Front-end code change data
-- Opening Marker --

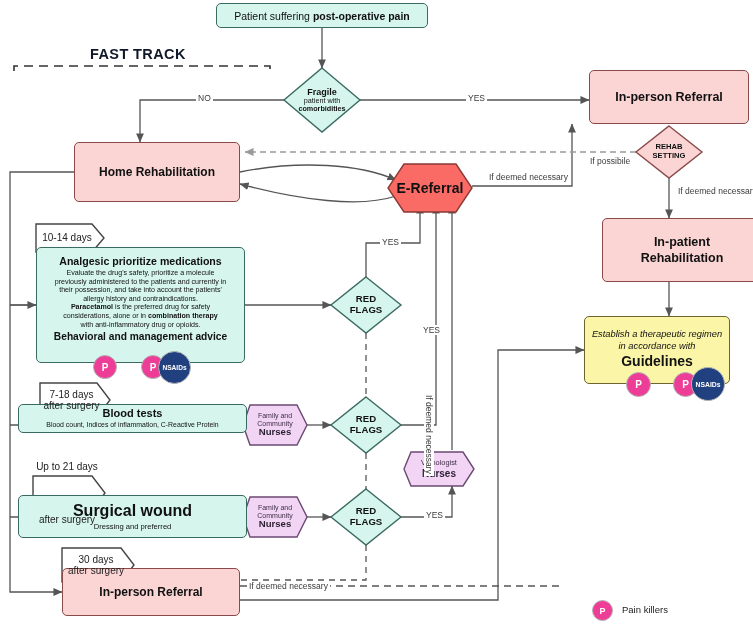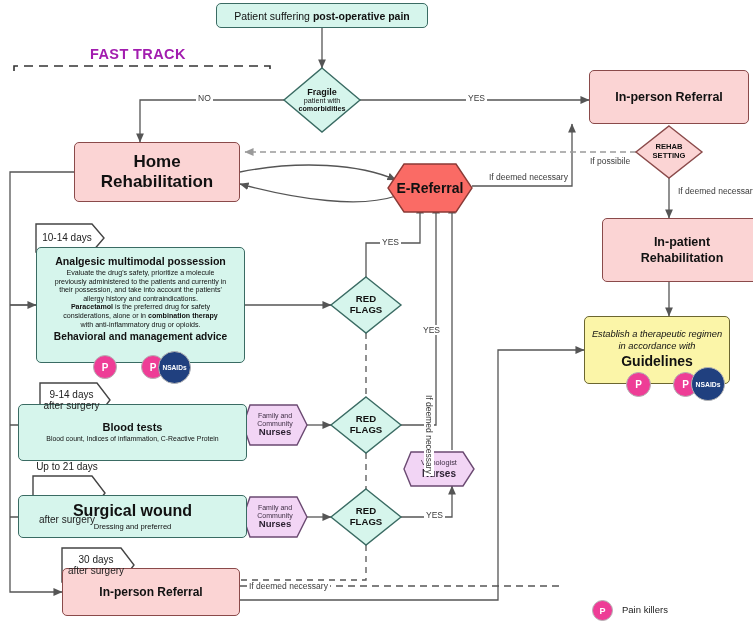--- a/index.html
+++ b/index.html
@@ -14,21 +14,21 @@
   .yellow{background:#fbf5a8;border-color:#6b6630;}
   .ttl{font-weight:bold;}
   .lbl{position:absolute;color:#333;white-space:nowrap;}
   .edgelbl{font-size:8.5px;color:#3a3a3a;background:#fff;padding:0 2px;}
   .badge{position:absolute;border-radius:50%;display:flex;align-items:center;
          justify-content:center;color:#fff;font-weight:bold;border:1px solid #b3b3b3;}
   .bp{background:#ee3d96;}
   .bn{background:#20407f;}
   .tag{position:absolute;font-size:10px;color:#222;text-align:center;line-height:1.15;
        display:flex;align-items:center;justify-content:center;}
-  .fasttrack{position:absolute;font-weight:bold;font-size:14.5px;color:#a21caf;letter-spacing:.4px;}
+  .fasttrack{position:absolute;font-weight:bold;font-size:14.5px;color:#0f172a;letter-spacing:.4px;}
   .legtxt{position:absolute;font-size:9.5px;color:#222;}
 </style>
 </head>
 <body>
 
 <div id="stage">
 
   <svg class="layer">
     <defs>
       <marker id="ah" markerWidth="8" markerHeight="8" refX="6.6" refY="3" orient="auto">
@@ -119,21 +119,21 @@
     <div><span>Patient suffering </span><b>post-operative pain</b></div>
   </div>
 
   <div class="node" style="left:284px;top:74px;width:76px;height:52px;line-height:1.12;">
     <div class="ttl" style="font-size:9px;">Fragile</div>
     <div style="font-size:7.2px;">patient with</div>
     <div style="font-size:7.2px;font-weight:bold;">comorbidities</div>
   </div>
 
   <div class="node rect pink" style="left:74px;top:142px;width:166px;height:60px;">
-    <div class="ttl" style="font-size:17px;">Home Rehabilitation</div>
+    <div class="ttl" style="font-size:12px;">Home Rehabilitation</div>
   </div>
 
   <div class="node" style="left:388px;top:164px;width:84px;height:48px;">
     <div class="ttl" style="font-size:14px;">E-Referral</div>
   </div>
 
   <div class="node rect pink" style="left:589px;top:70px;width:160px;height:54px;">
     <div class="ttl" style="font-size:12.5px;">In-person Referral</div>
   </div>
 
@@ -156,21 +156,21 @@
     <span>P</span>
   </div>
   <div class="badge bp" style="left:673px;top:372px;width:23px;height:23px;font-size:10px;">
     <span>P</span>
   </div>
   <div class="badge bn" style="left:691px;top:367px;width:32px;height:32px;font-size:6.8px;">
     <span>NSAIDs</span>
   </div>
 
   <div class="node rect teal" style="left:36px;top:247px;width:209px;height:116px;padding:5px 6px;line-height:1.22;justify-content:flex-start;">
-    <div class="ttl" style="font-size:10.6px;margin:2px 0 1px;">Analgesic multimodal possession</div>
+    <div class="ttl" style="font-size:10.6px;margin:2px 0 1px;">Analgesic prioritize medications</div>
     <div style="font-size:7.1px;">Evaluate the drug's safety, prioritize a molecule</div>
     <div style="font-size:7.1px;">previously administered to the patients and currently in</div>
     <div style="font-size:7.1px;">their possession, and take into account the patients'</div>
     <div style="font-size:7.1px;">allergy history and contraindications.</div>
     <div style="font-size:7.1px;"><b>Paracetamol</b><span> is the preferred drug for safety</span></div>
     <div style="font-size:7.1px;"><span>considerations, alone or in </span><b>combination therapy</b></div>
     <div style="font-size:7.1px;">with anti-inflammatory drug or opioids.</div>
     <div class="ttl" style="font-size:10.2px;margin-top:2px;">Behavioral and management advice</div>
   </div>
   <div class="tag" style="left:36px;top:226px;width:62px;height:24px;">
@@ -179,26 +179,26 @@
   <div class="badge bp" style="left:93px;top:355px;width:22px;height:22px;font-size:10px;">
     <span>P</span>
   </div>
   <div class="badge bp" style="left:141px;top:355px;width:22px;height:22px;font-size:10px;">
     <span>P</span>
   </div>
   <div class="badge bn" style="left:158px;top:351px;width:31px;height:31px;font-size:6.6px;">
     <span>NSAIDs</span>
   </div>
 
-  <div class="node rect teal" style="left:18px;top:404px;width:229px;height:57px;line-height:1.25;">
+  <div class="node rect teal" style="left:18px;top:404px;width:229px;height:29px;line-height:1.25;">
     <div class="ttl" style="font-size:11px;">Blood tests</div>
     <div style="font-size:6.9px;">Blood count, Indices of inflammation, C-Reactive Protein</div>
   </div>
   <div class="tag" style="left:40px;top:385px;width:63px;height:30px;flex-direction:column;">
-    <span>9-14 days</span>
+    <span>7-18 days</span>
     <span>after surgery</span>
   </div>
 
   <div class="node" style="left:243px;top:405px;width:64px;height:40px;line-height:1.1;">
     <div style="font-size:7px;color:#3f2f45;">Family and</div>
     <div style="font-size:7px;color:#3f2f45;">Community</div>
     <div class="ttl" style="font-size:9.6px;color:#2a1f30;">Nurses</div>
   </div>
 
   <div class="node rect teal" style="left:18px;top:495px;width:229px;height:43px;line-height:1.3;">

-- Closing Marker --

* [Task item] The data above should be returned in full, exactly as written, apart from its images.

* [Output below]
--- a/index.html
+++ b/index.html
@@ -14,21 +14,21 @@
   .yellow{background:#fbf5a8;border-color:#6b6630;}
   .ttl{font-weight:bold;}
   .lbl{position:absolute;color:#333;white-space:nowrap;}
   .edgelbl{font-size:8.5px;color:#3a3a3a;background:#fff;padding:0 2px;}
   .badge{position:absolute;border-radius:50%;display:flex;align-items:center;
          justify-content:center;color:#fff;font-weight:bold;border:1px solid #b3b3b3;}
   .bp{background:#ee3d96;}
   .bn{background:#20407f;}
   .tag{position:absolute;font-size:10px;color:#222;text-align:center;line-height:1.15;
        display:flex;align-items:center;justify-content:center;}
-  .fasttrack{position:absolute;font-weight:bold;font-size:14.5px;color:#a21caf;letter-spacing:.4px;}
+  .fasttrack{position:absolute;font-weight:bold;font-size:14.5px;color:#0f172a;letter-spacing:.4px;}
   .legtxt{position:absolute;font-size:9.5px;color:#222;}
 </style>
 </head>
 <body>
 
 <div id="stage">
 
   <svg class="layer">
     <defs>
       <marker id="ah" markerWidth="8" markerHeight="8" refX="6.6" refY="3" orient="auto">
@@ -119,21 +119,21 @@
     <div><span>Patient suffering </span><b>post-operative pain</b></div>
   </div>
 
   <div class="node" style="left:284px;top:74px;width:76px;height:52px;line-height:1.12;">
     <div class="ttl" style="font-size:9px;">Fragile</div>
     <div style="font-size:7.2px;">patient with</div>
     <div style="font-size:7.2px;font-weight:bold;">comorbidities</div>
   </div>
 
   <div class="node rect pink" style="left:74px;top:142px;width:166px;height:60px;">
-    <div class="ttl" style="font-size:17px;">Home Rehabilitation</div>
+    <div class="ttl" style="font-size:12px;">Home Rehabilitation</div>
   </div>
 
   <div class="node" style="left:388px;top:164px;width:84px;height:48px;">
     <div class="ttl" style="font-size:14px;">E-Referral</div>
   </div>
 
   <div class="node rect pink" style="left:589px;top:70px;width:160px;height:54px;">
     <div class="ttl" style="font-size:12.5px;">In-person Referral</div>
   </div>
 
@@ -156,21 +156,21 @@
     <span>P</span>
   </div>
   <div class="badge bp" style="left:673px;top:372px;width:23px;height:23px;font-size:10px;">
     <span>P</span>
   </div>
   <div class="badge bn" style="left:691px;top:367px;width:32px;height:32px;font-size:6.8px;">
     <span>NSAIDs</span>
   </div>
 
   <div class="node rect teal" style="left:36px;top:247px;width:209px;height:116px;padding:5px 6px;line-height:1.22;justify-content:flex-start;">
-    <div class="ttl" style="font-size:10.6px;margin:2px 0 1px;">Analgesic multimodal possession</div>
+    <div class="ttl" style="font-size:10.6px;margin:2px 0 1px;">Analgesic prioritize medications</div>
     <div style="font-size:7.1px;">Evaluate the drug's safety, prioritize a molecule</div>
     <div style="font-size:7.1px;">previously administered to the patients and currently in</div>
     <div style="font-size:7.1px;">their possession, and take into account the patients'</div>
     <div style="font-size:7.1px;">allergy history and contraindications.</div>
     <div style="font-size:7.1px;"><b>Paracetamol</b><span> is the preferred drug for safety</span></div>
     <div style="font-size:7.1px;"><span>considerations, alone or in </span><b>combination therapy</b></div>
     <div style="font-size:7.1px;">with anti-inflammatory drug or opioids.</div>
     <div class="ttl" style="font-size:10.2px;margin-top:2px;">Behavioral and management advice</div>
   </div>
   <div class="tag" style="left:36px;top:226px;width:62px;height:24px;">
@@ -179,26 +179,26 @@
   <div class="badge bp" style="left:93px;top:355px;width:22px;height:22px;font-size:10px;">
     <span>P</span>
   </div>
   <div class="badge bp" style="left:141px;top:355px;width:22px;height:22px;font-size:10px;">
     <span>P</span>
   </div>
   <div class="badge bn" style="left:158px;top:351px;width:31px;height:31px;font-size:6.6px;">
     <span>NSAIDs</span>
   </div>
 
-  <div class="node rect teal" style="left:18px;top:404px;width:229px;height:57px;line-height:1.25;">
+  <div class="node rect teal" style="left:18px;top:404px;width:229px;height:29px;line-height:1.25;">
     <div class="ttl" style="font-size:11px;">Blood tests</div>
     <div style="font-size:6.9px;">Blood count, Indices of inflammation, C-Reactive Protein</div>
   </div>
   <div class="tag" style="left:40px;top:385px;width:63px;height:30px;flex-direction:column;">
-    <span>9-14 days</span>
+    <span>7-18 days</span>
     <span>after surgery</span>
   </div>
 
   <div class="node" style="left:243px;top:405px;width:64px;height:40px;line-height:1.1;">
     <div style="font-size:7px;color:#3f2f45;">Family and</div>
     <div style="font-size:7px;color:#3f2f45;">Community</div>
     <div class="ttl" style="font-size:9.6px;color:#2a1f30;">Nurses</div>
   </div>
 
   <div class="node rect teal" style="left:18px;top:495px;width:229px;height:43px;line-height:1.3;">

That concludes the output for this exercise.